(Beginning of DATASET)

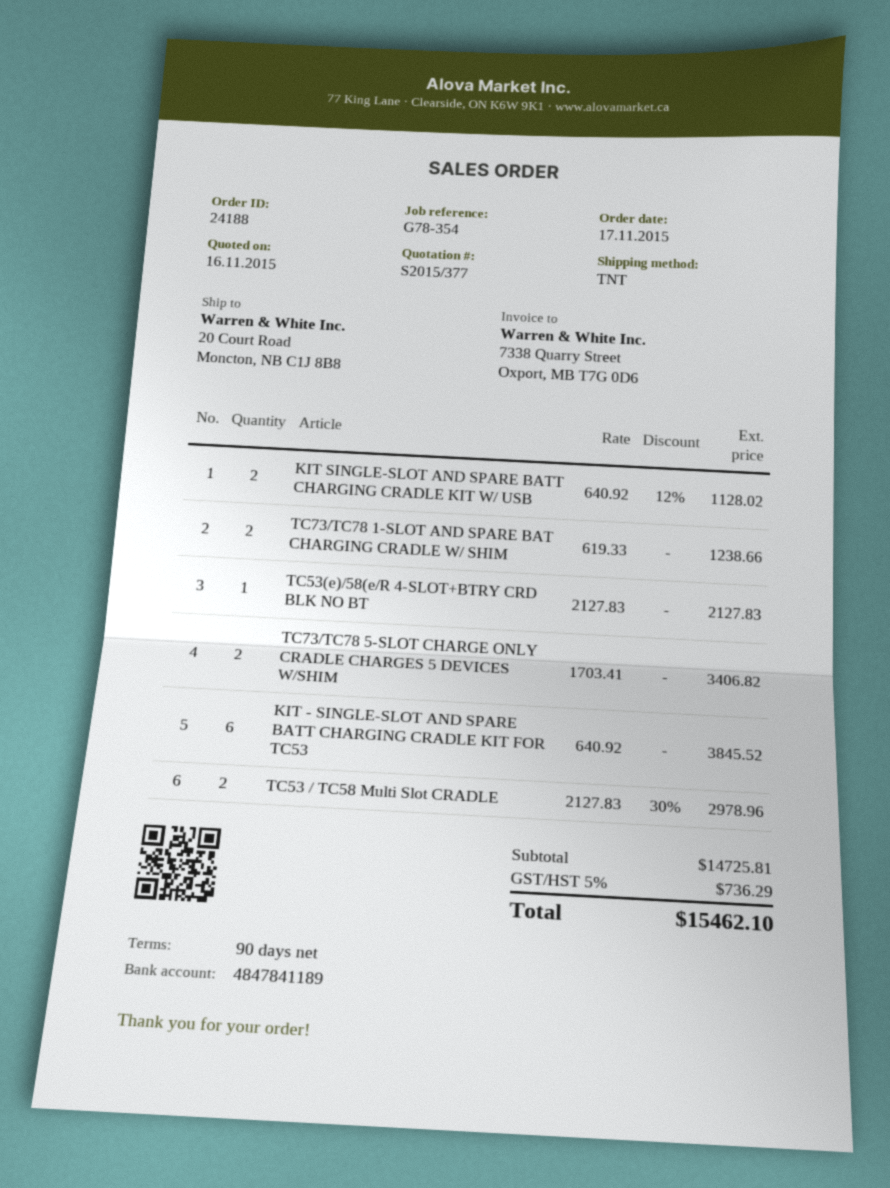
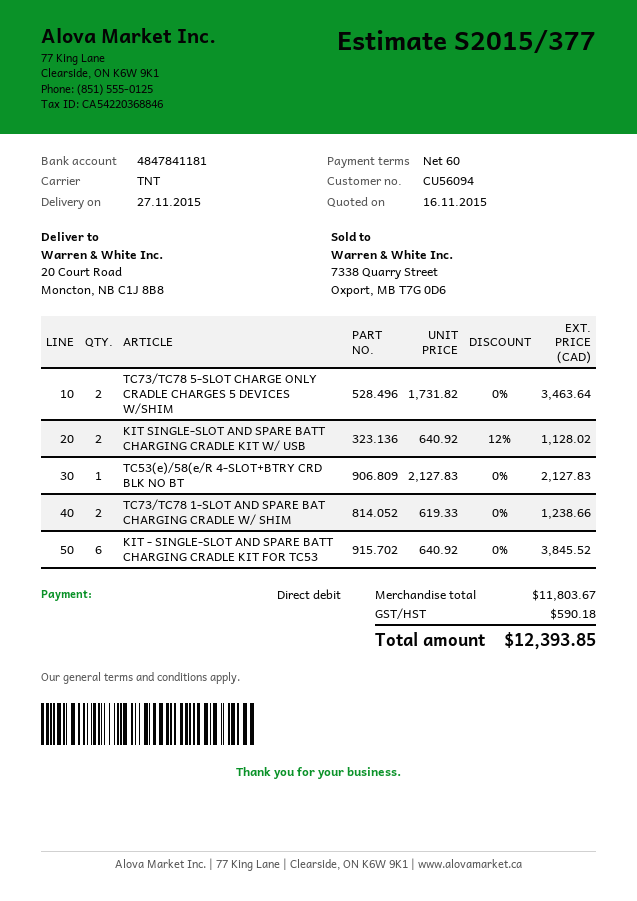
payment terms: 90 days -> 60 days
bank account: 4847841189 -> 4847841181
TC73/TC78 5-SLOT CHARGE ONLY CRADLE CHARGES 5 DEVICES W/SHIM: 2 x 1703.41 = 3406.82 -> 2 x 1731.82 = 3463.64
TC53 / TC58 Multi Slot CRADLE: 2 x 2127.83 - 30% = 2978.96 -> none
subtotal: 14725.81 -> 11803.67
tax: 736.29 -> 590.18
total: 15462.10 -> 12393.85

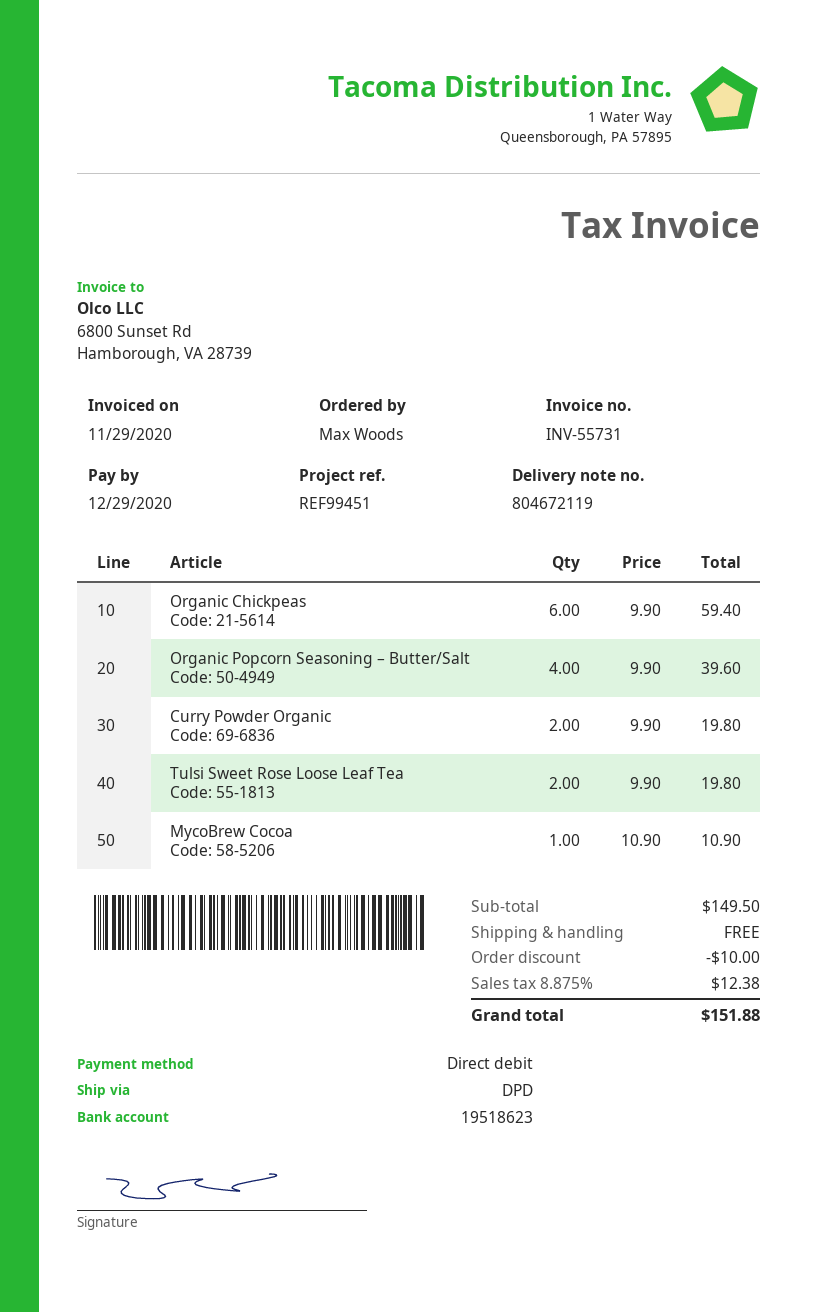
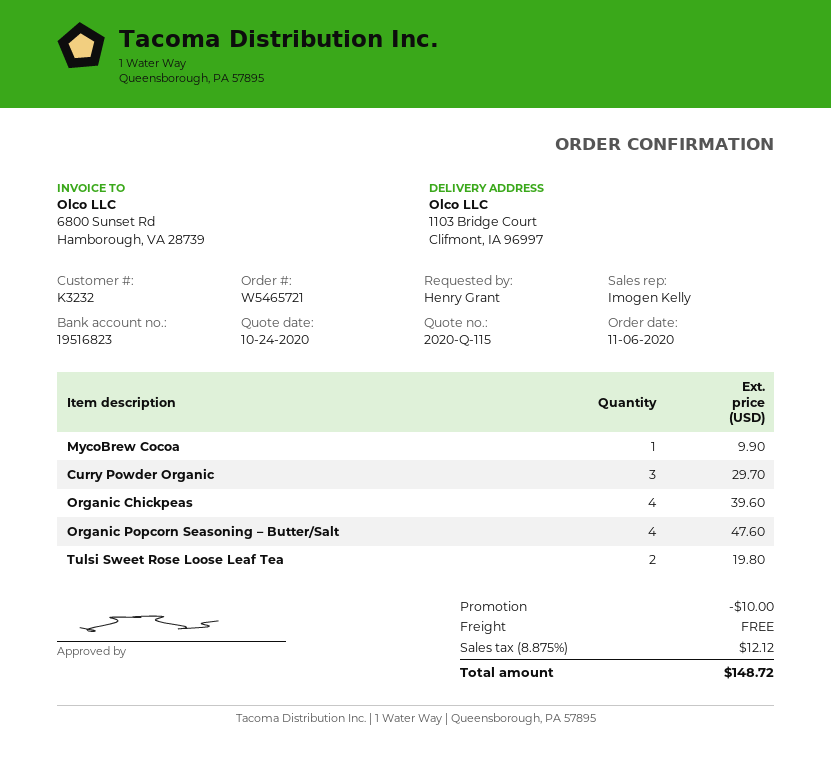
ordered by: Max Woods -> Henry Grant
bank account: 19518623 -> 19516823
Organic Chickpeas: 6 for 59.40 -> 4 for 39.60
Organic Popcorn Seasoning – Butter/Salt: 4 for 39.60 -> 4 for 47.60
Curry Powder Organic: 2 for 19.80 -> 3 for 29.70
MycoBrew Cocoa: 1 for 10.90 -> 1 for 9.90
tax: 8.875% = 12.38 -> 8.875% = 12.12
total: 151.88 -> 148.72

(End of DATASET)

Leave out the pictures and copy the rest of the material above exactly.

payment terms: 90 days -> 60 days
bank account: 4847841189 -> 4847841181
TC73/TC78 5-SLOT CHARGE ONLY CRADLE CHARGES 5 DEVICES W/SHIM: 2 x 1703.41 = 3406.82 -> 2 x 1731.82 = 3463.64
TC53 / TC58 Multi Slot CRADLE: 2 x 2127.83 - 30% = 2978.96 -> none
subtotal: 14725.81 -> 11803.67
tax: 736.29 -> 590.18
total: 15462.10 -> 12393.85

ordered by: Max Woods -> Henry Grant
bank account: 19518623 -> 19516823
Organic Chickpeas: 6 for 59.40 -> 4 for 39.60
Organic Popcorn Seasoning – Butter/Salt: 4 for 39.60 -> 4 for 47.60
Curry Powder Organic: 2 for 19.80 -> 3 for 29.70
MycoBrew Cocoa: 1 for 10.90 -> 1 for 9.90
tax: 8.875% = 12.38 -> 8.875% = 12.12
total: 151.88 -> 148.72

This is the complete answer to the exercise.